Show HN: Visual Search using features extracted from Tensor Flow inception model - visualsearchsv
https://github.com/AKSHAYUBHAT/VisualSearchServer
======
visualsearchsv
Inspired by the Pinterest paper at KDD on implementing Visual Search, I have
created this barebones but functional implementation of a Visual Search server
using ~450,000 Female Fashion images crawled from an image aggregation
website. The code uses Pool 3 layer features extracted from the Google's
latest Inception model using Tensor Flow. The extracted vectors are then
indexed using an Approximate Nearest Neighbor implementation from Nearpy. The
AMI provided contains both images and pre-computed vectors.

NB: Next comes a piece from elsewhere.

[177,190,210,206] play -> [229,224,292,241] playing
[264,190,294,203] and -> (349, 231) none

In future I plan to add more images ~2 Million in the same domain. Test
various combination of nearest neighbor indexes and multiple vectors per
images using some form of a multibox style detector. I will also add a script
to launch spot GPU instances via Cloudformation to economically index images
using S3 and SQS. I am building a companion iOS swift app however, since
Tensor Flow hasn't been ported to iOS yet, its still in development.

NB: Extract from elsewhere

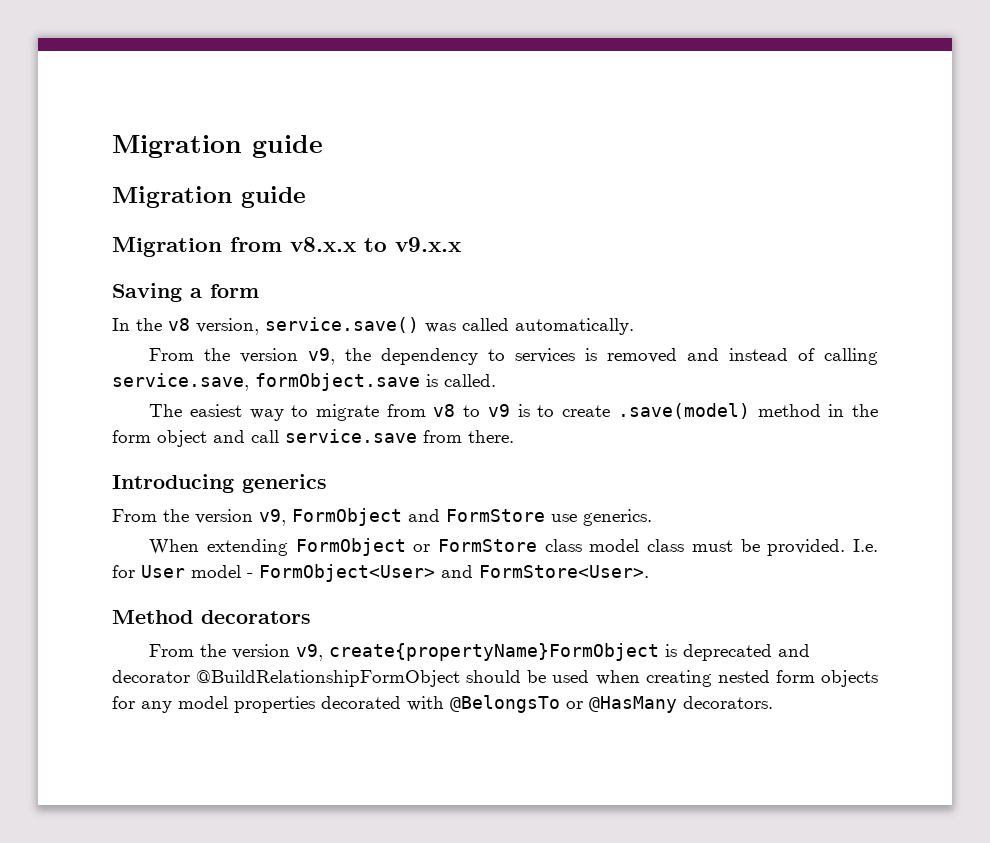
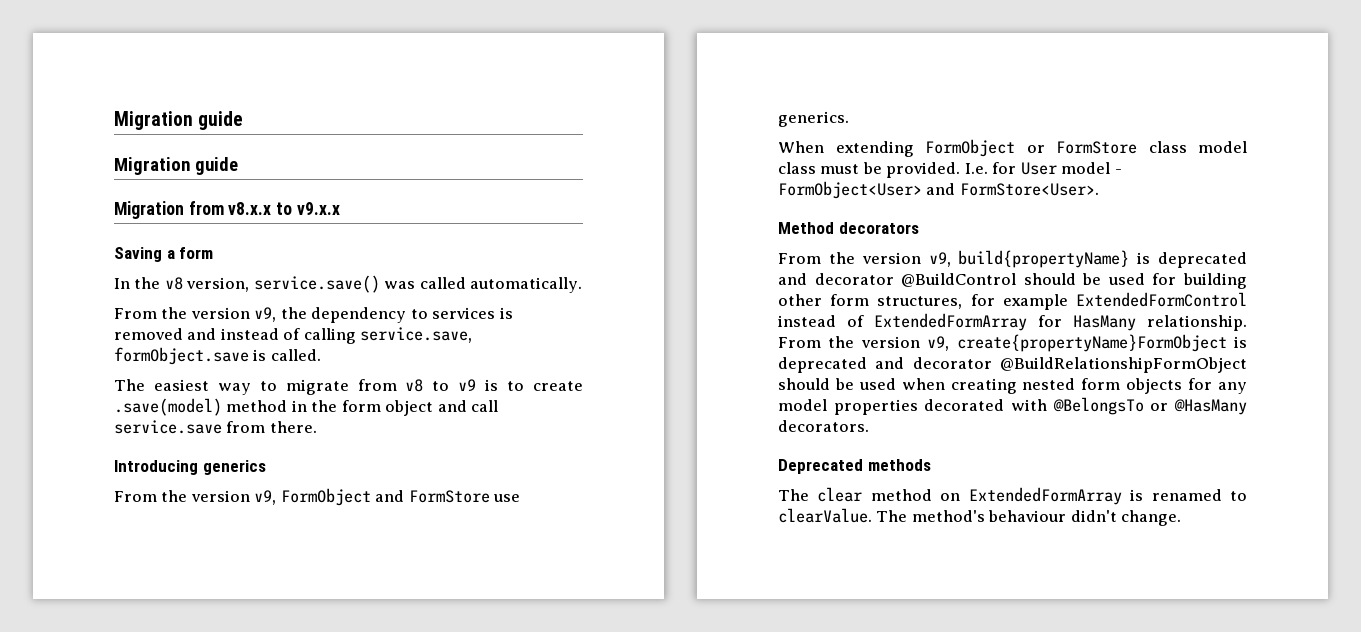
(324, 652) none -> [958,250,1247,268] [778,273,1247,289] [778,292,1247,310] [778,313,1247,331] [778,336,950,351] build{propertyName} is deprecated and decorator @BuildControl should be used for building other form structures, for example ExtendedFormControl instead of ExtendedFormArray for HasMany relationship. From the version v9,
(773, 702) none -> [778,459,931,474] [778,487,1247,505] [778,508,1182,526] // Deprecated methods // The clear method on ExtendedFormArray is renamed to clearValue. The method's behaviour didn't change.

[https://engineering.pinterest.com/blog/building-scalable-
mac...](https://engineering.pinterest.com/blog/building-scalable-machine-
vision-pipeline)

------
Jamhser
The papers is really good and it is very interesting story. The
[https://reviews.clazwork.com](https://reviews.clazwork.com) is making the
documents for the students

------
nl
That's pretty nice. I thought that the Pinterest implementation used VGG?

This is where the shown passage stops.